Chi ha mai condiviso una conversazione su ChatGPT con il link “share” pensando che sarebbe rimasta effimera, ha sbagliato. E non di poco. A inizio 2024, migliaia di utenti hanno reso pubblici dialoghi con ChatGPT tramite l’apposita funzione di condivisione. Quel link generava una pagina raggiungibile da chiunque, indicizzata da Google. Il problema? Nessuno sembrava preoccuparsene davvero. Fino a oggi.

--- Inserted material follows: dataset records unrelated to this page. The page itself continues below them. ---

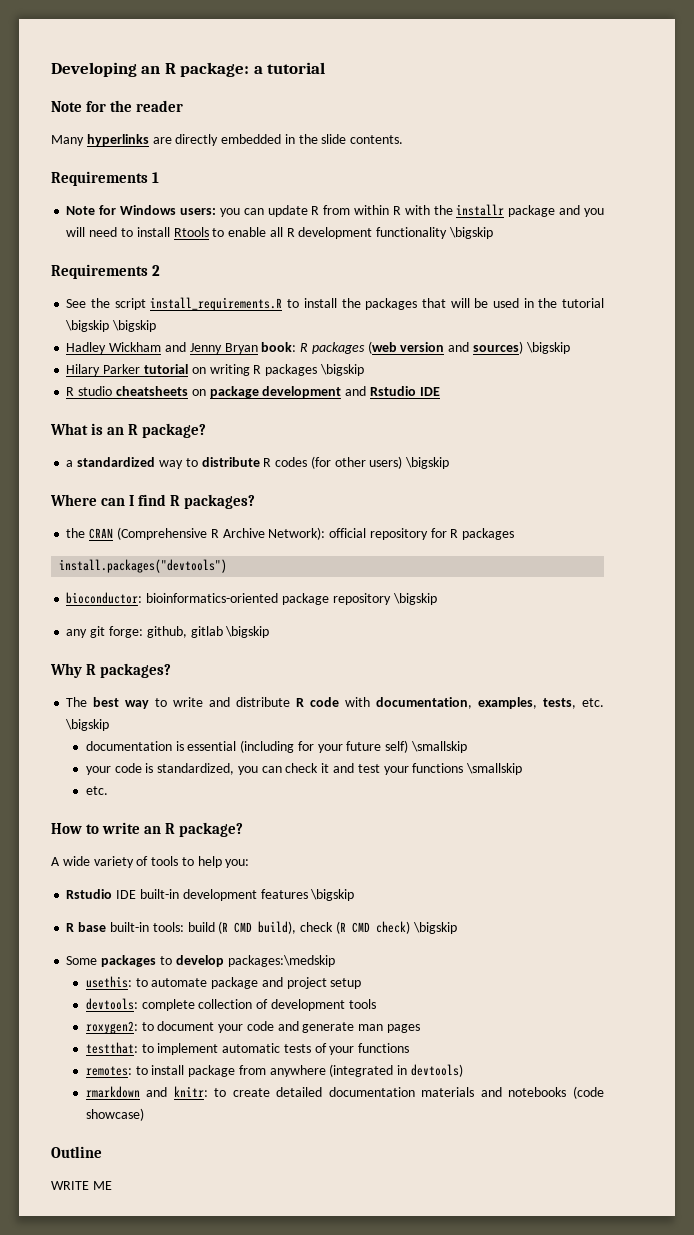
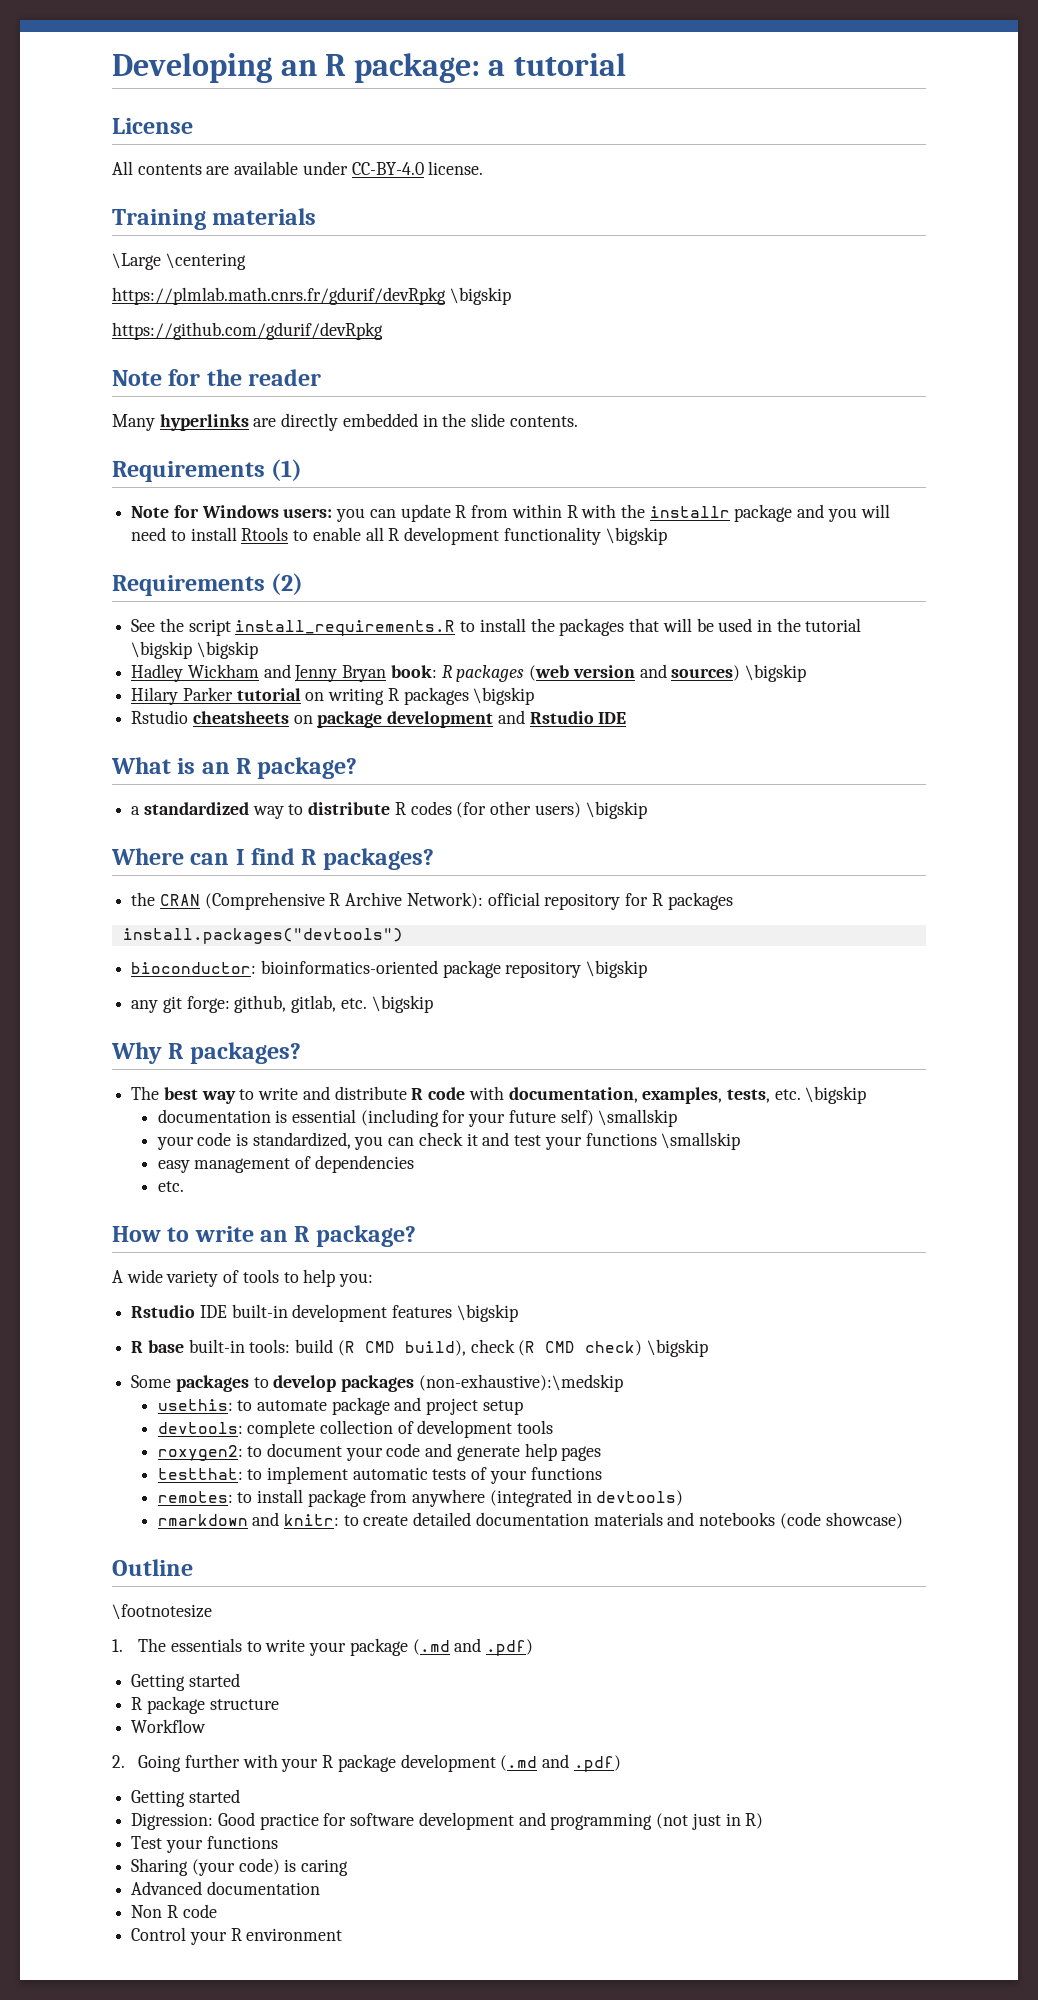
(326, 68) none -> [112,118,193,134] [112,161,484,175] [112,208,317,230] [112,253,246,270] [112,287,511,305] [112,322,383,340] // License // All contents are available under CC-BY-4.0 license. // Training materials // \Large \centering // https://plmlab.math.cnrs.fr/gdurif/devRpkg \bigskip // https://github.com/gdurif/devRpkg
[152,172,160,183] 1 -> [271,459,303,481] (1)
[152,265,161,276] 2 -> [271,573,304,595] (2)
[66,386,113,396] R studio -> [131,710,189,724] Rstudio
[190,626,223,638] gitlab -> [291,995,367,1013] gitlab, etc.
(523, 769) none -> [157,1155,414,1173] // easy management of dependencies
[227,955,335,967] packages:\medskip -> [341,1374,623,1392] packages (non-exhaustive):\medskip
[358,1024,384,1031] man -> [524,1443,557,1461] help
[51,1181,112,1190] WRITE ME -> [112,1604,212,1620] [112,1638,534,1656] [131,1673,240,1691] [131,1696,279,1714] [131,1719,207,1733] [112,1754,621,1772] [131,1789,240,1807] [131,1812,764,1830] [131,1836,278,1853] [131,1858,349,1876] [131,1881,320,1895] [131,1904,217,1918] [131,1927,343,1945] \footnotesize // 1. The essentials to write your package (.md and .pdf) // Getting started // R package structure // Workflow // 2. Going further with your R package development (.md and .pdf) // Getting started // Digression: Good practice for software development and programming (not just in R) // Test your functions // Sharing (your code) is caring // Advanced documentation // Non R code // Control your R environment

Un’indagine pubblicata su Digital Digging ha mostrato che OpenAI ha recentemente chiesto a Google la rimozione di circa 50.000 di queste pagine dai risultati di ricerca. Ma anche se Google le ha tolte, non sono sparite affatto. Il Web ha memoria lunga, e l’Internet Archive ancora più della media: oltre 110.000 chat condivise risultano archiviate lì, consultabili liberamente da chiunque abbia voglia (o malizia) di frugarci dentro.
Parliamo di contenuti di ogni tipo: confessioni personali, tentativi di frode accademica, richieste legali eticamente discutibili, strategie aziendali borderline, critiche a regimi autoritari scritte da utenti nei paesi arabi. In certi casi, sono chat che potrebbero mettere a rischio la vita di chi le ha scritte. E tutto questo è ancora accessibile, perché nessuno ha ancora chiesto all’Internet Archive di rimuoverle.
La questione solleva un problema gigantesco: l’illusione della temporaneità online. Chi condivide un link pubblico dovrebbe sapere che quel contenuto diventa potenzialmente eterno. Una volta catturato da crawler, bot o servizi di archiviazione, non c’è più “elimina” che tenga. E non si tratta solo di dimenticanze individuali: è una falla culturale, tecnica e in parte anche istituzionale.
Quello che resta è un archivio invisibile ma reale, dove tutto è lì, fermo, accessibile. Chi lo sfoglierà, e per farci cosa, è un dettaglio ancora da scrivere.